Collected data entries:
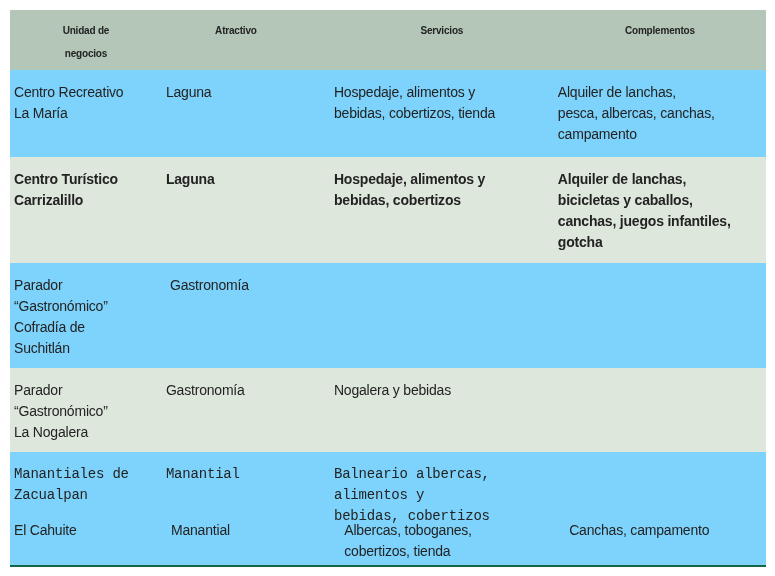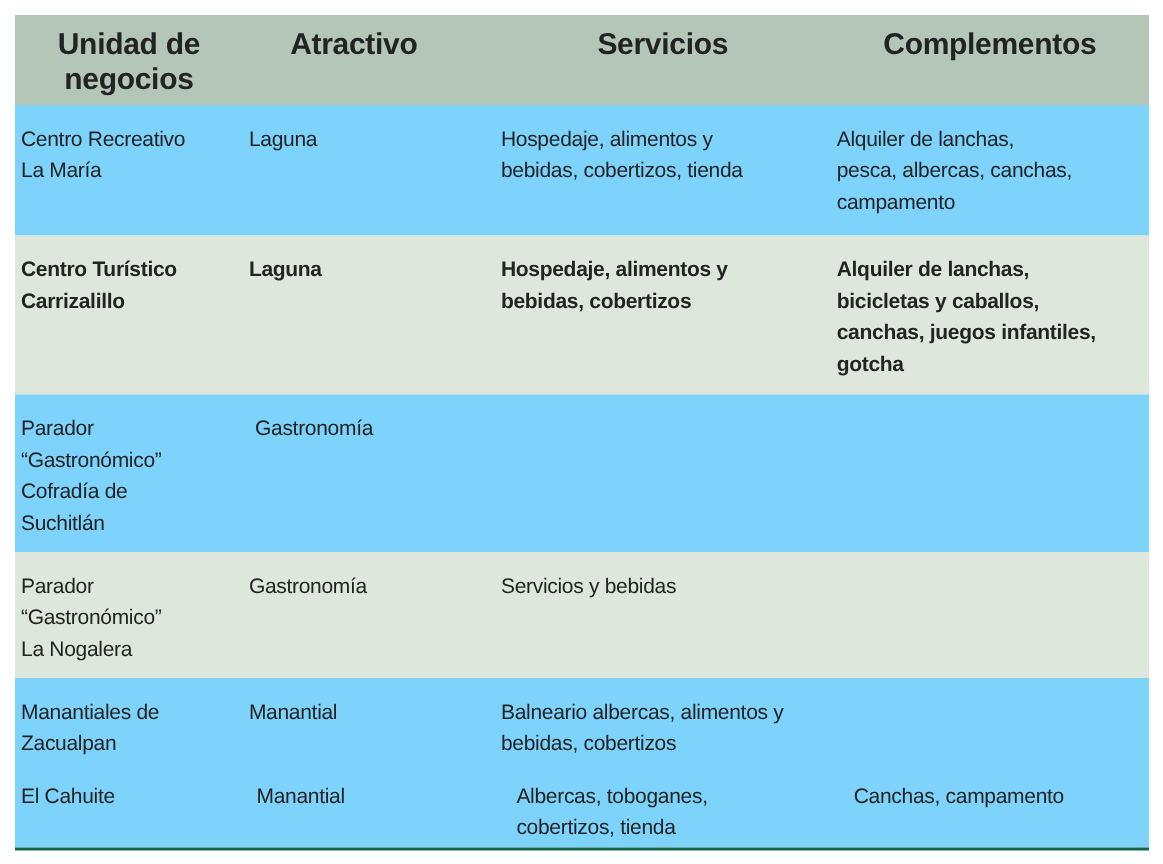--- a/index.html
+++ b/index.html
@@ -41,7 +41,7 @@
   }
   .header-row .cell{
     font-weight:bold;
-    font-size:20px;
+    font-size:10px;
     line-height:23px;
     text-align:center;
     padding:9px 2px 0 2px;

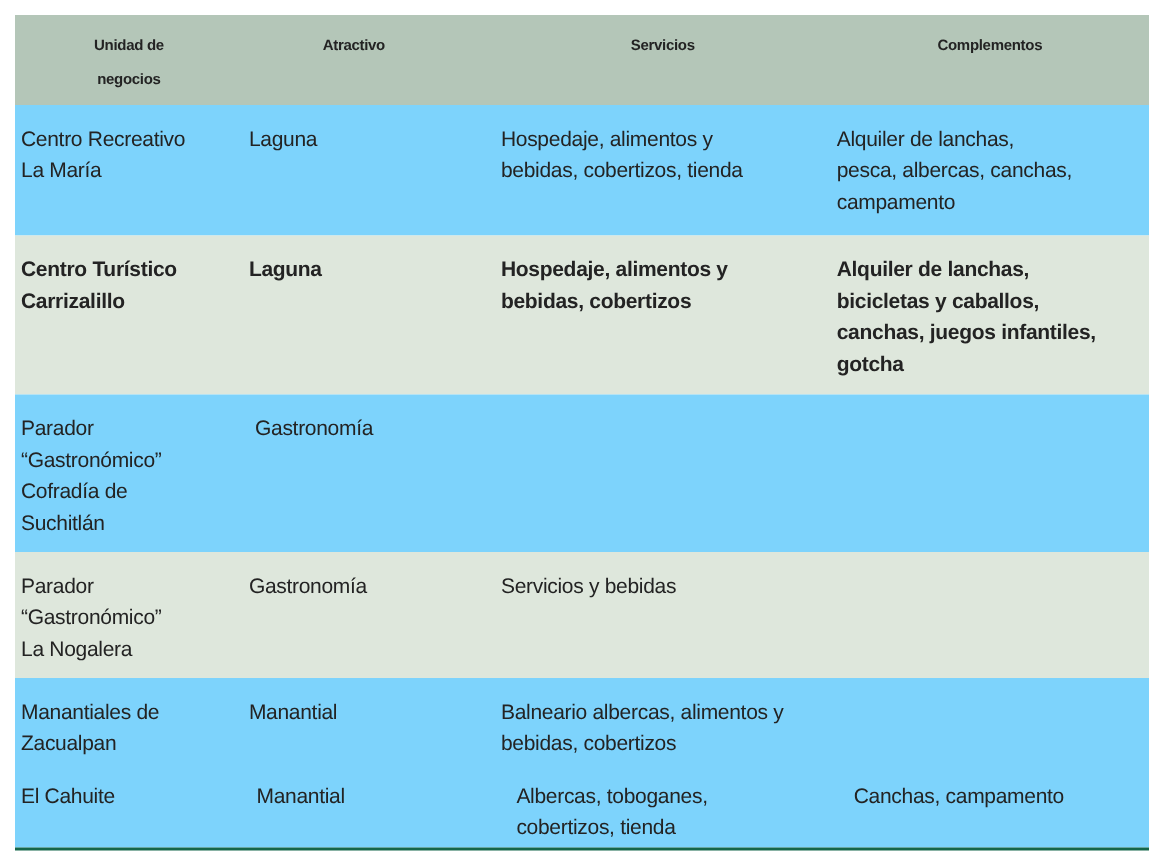--- a/index.html
+++ b/index.html
@@ -112,7 +112,7 @@
 “Gastronómico”
 La Nogalera</div>
     <div class="cell c2">Gastronomía</div>
-    <div class="cell c3">Servicios y bebidas</div>
+    <div class="cell c3">Nogalera y bebidas</div>
     <div class="cell c4"></div>
   </div>
 

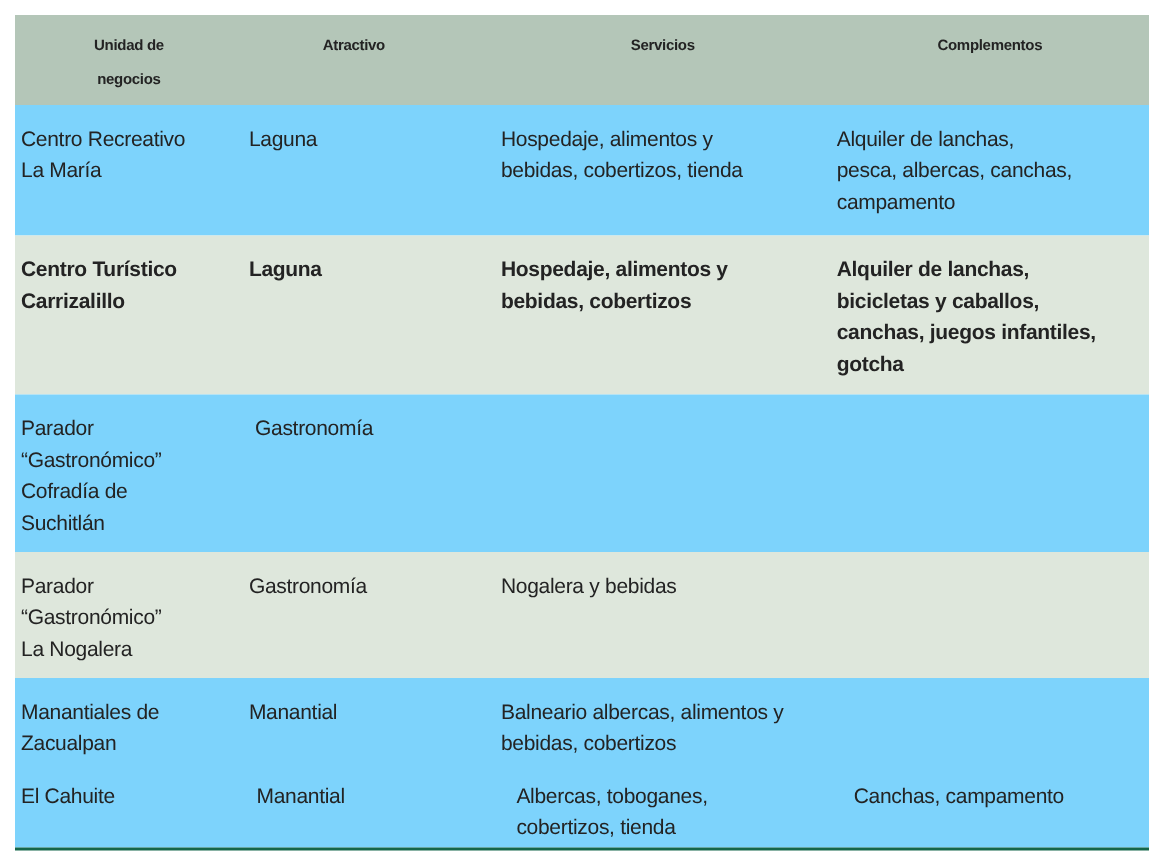--- a/index.html
+++ b/index.html
@@ -54,7 +54,7 @@
   .r2{height:106px;font-weight:bold;}
   .r3{height:105px;}
   .r4{height:84px;}
-  .r5{height:56px;}
+  .r5{height:56px;font-family:Liberation Mono, monospace;}
   .r6{height:57px;gap:13px;}
   .bottom-rule{
     width:756px;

WHAT IS BEING ASKED:
Using the data above, report the number of lines that contain the string "cell", and only that number.

FINISHED EXERCISE:
5